● **Activity**: Could you copy out all the lines in the material below where the word "crabapples" occurs?

● **Records for this exercise**:

[Start of section]

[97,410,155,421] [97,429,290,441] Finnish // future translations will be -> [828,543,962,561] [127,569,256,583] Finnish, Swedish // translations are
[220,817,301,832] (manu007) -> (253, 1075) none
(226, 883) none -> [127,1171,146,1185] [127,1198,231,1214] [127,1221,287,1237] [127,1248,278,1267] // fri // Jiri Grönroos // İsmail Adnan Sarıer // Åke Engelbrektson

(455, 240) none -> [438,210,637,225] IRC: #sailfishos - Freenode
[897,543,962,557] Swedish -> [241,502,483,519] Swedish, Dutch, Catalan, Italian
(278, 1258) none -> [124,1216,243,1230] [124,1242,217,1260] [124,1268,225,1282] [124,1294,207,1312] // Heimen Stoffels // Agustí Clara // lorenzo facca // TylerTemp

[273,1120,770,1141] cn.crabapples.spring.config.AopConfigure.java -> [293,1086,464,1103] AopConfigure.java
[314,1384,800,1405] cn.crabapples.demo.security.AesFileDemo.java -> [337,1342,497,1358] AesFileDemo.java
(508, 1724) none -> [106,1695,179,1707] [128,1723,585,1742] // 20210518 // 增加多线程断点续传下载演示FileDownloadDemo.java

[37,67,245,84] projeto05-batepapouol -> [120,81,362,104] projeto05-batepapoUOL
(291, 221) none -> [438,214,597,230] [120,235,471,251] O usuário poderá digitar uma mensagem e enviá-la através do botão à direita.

[End of section]

● **Response below**:
[273,1120,770,1141] cn.crabapples.spring.config.AopConfigure.java -> [293,1086,464,1103] AopConfigure.java
[314,1384,800,1405] cn.crabapples.demo.security.AesFileDemo.java -> [337,1342,497,1358] AesFileDemo.java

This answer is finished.